Mesure la plus emblématique parmi les 20 exposées, l'instauration de "quotas" ou "objectifs quantitatifs exclusivement" pour l'immigration professionnelle en fonction de la branche d'activité - et non de la nationalité -, dont l'ampleur doit être déterminée chaque année. 




"Dès la fin de l'année, il y aura les premiers décrets et premières circulaires" et, "dès novembre, les premières concertations" pour les compétences et métiers, a expliqué Édouard Philippe. Il a souhaité qu'avant fin 2020 ait lieu un nouveau débat parlementaire, "où seront discutés l'ensemble des mesures".

• Quid du regroupement familial ?

"Nous ne toucherons pas à la question du regroupement familial", mais "nous luttons contre toutes les fraudes, y compris au sein du regroupement familial", a répété pour sa part Christophe Castaner. Le ministre a aussi promis l'ouverture de trois nouveaux centres de rétention ainsi que 16.000 nouvelles places d'hébergement pour les réfugiés.
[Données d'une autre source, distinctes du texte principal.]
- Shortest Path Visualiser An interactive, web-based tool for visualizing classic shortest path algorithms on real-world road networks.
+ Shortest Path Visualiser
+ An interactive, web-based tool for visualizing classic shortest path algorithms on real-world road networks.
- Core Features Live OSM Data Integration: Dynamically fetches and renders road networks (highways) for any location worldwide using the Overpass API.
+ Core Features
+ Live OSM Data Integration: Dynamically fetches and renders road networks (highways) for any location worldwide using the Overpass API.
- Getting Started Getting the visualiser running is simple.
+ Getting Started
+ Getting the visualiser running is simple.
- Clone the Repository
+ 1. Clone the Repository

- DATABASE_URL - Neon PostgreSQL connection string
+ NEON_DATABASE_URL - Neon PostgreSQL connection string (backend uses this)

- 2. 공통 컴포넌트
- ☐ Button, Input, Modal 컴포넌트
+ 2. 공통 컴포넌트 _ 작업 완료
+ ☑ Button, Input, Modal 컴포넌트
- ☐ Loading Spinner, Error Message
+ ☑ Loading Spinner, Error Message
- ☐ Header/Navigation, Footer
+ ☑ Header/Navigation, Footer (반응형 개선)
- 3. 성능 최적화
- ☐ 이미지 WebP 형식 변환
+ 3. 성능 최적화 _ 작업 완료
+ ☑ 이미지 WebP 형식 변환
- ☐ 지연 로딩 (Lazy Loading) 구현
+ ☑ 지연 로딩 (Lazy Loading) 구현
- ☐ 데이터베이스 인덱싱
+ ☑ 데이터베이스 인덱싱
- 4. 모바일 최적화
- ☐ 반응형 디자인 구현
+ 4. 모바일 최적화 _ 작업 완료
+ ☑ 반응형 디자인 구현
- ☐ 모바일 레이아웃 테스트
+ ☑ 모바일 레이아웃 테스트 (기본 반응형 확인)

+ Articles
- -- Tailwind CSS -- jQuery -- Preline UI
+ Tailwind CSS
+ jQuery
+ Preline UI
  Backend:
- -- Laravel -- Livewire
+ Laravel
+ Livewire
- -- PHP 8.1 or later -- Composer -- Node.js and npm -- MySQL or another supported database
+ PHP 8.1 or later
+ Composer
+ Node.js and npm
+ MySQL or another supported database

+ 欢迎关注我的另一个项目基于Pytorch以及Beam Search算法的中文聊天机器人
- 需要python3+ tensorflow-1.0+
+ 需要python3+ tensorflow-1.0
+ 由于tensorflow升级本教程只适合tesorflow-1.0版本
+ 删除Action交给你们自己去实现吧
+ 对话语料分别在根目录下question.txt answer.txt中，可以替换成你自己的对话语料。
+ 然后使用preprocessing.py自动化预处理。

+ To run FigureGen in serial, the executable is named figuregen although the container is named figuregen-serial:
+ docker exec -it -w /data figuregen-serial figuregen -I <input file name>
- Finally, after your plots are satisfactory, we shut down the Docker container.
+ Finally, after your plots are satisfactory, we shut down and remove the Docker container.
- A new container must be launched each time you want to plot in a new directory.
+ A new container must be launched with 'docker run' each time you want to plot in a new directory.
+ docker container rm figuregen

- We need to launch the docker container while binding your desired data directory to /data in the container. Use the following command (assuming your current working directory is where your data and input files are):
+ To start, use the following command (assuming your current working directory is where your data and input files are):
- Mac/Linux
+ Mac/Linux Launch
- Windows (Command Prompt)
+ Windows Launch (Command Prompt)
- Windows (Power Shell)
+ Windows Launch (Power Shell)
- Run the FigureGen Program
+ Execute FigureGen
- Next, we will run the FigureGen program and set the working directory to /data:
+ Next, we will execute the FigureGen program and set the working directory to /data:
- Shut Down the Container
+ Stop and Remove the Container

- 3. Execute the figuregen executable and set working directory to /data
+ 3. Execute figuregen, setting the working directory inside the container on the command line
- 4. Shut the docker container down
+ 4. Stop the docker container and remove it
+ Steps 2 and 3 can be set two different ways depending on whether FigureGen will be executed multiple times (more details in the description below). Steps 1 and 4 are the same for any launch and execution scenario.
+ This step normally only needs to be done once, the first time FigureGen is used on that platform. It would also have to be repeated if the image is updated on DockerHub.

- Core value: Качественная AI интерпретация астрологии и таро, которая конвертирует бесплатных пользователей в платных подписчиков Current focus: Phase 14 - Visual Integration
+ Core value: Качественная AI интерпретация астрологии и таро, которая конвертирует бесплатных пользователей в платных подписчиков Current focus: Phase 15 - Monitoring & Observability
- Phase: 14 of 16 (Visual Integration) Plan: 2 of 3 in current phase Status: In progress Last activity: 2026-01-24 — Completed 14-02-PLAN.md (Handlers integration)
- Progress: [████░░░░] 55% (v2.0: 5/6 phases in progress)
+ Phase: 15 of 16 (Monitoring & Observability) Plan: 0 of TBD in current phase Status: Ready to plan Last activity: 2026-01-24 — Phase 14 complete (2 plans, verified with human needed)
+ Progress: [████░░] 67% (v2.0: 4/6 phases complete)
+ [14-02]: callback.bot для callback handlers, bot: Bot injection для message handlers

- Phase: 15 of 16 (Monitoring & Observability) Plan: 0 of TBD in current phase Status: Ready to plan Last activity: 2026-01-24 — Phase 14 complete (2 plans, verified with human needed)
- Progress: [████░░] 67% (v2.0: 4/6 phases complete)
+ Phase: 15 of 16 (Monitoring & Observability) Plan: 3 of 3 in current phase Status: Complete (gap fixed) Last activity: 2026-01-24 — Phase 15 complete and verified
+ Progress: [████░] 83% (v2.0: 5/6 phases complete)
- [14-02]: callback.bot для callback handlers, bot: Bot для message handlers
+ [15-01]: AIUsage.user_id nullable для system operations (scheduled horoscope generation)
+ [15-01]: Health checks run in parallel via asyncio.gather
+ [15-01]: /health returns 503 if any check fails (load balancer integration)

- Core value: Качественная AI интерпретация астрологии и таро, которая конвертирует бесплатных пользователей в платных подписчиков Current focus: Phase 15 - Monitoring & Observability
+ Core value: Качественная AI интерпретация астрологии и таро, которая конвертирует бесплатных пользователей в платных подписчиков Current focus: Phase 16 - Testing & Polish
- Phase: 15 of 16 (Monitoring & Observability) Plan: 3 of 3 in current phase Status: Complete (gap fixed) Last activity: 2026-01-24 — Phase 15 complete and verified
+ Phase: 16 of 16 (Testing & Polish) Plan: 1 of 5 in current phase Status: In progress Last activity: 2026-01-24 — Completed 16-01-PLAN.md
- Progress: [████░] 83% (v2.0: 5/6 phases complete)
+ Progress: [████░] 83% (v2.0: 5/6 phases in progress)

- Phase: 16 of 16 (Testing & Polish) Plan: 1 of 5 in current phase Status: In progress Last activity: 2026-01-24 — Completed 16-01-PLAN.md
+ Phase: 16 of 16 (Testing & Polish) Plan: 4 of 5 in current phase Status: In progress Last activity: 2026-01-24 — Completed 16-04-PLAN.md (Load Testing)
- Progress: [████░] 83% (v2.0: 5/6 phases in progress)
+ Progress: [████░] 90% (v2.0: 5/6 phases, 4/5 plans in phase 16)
En revanche, le gouvernement prévoit un tour de vis envers l'immigration clandestine. Les étrangers sans-papiers ainsi que les personnes déboutées de leur demande d'asile ne pourront bénéficier d'un maintien de leur protection maladie que pendant six mois, au lieu de 12 jusqu'à présent.

Le nombre de titres de séjours délivrés pour des raisons économiques (près de 33.502 en 2018) ne représente qu'une petite partie des quelque 255.956 titres octroyés en 2018, selon les chiffres officiels provisoires.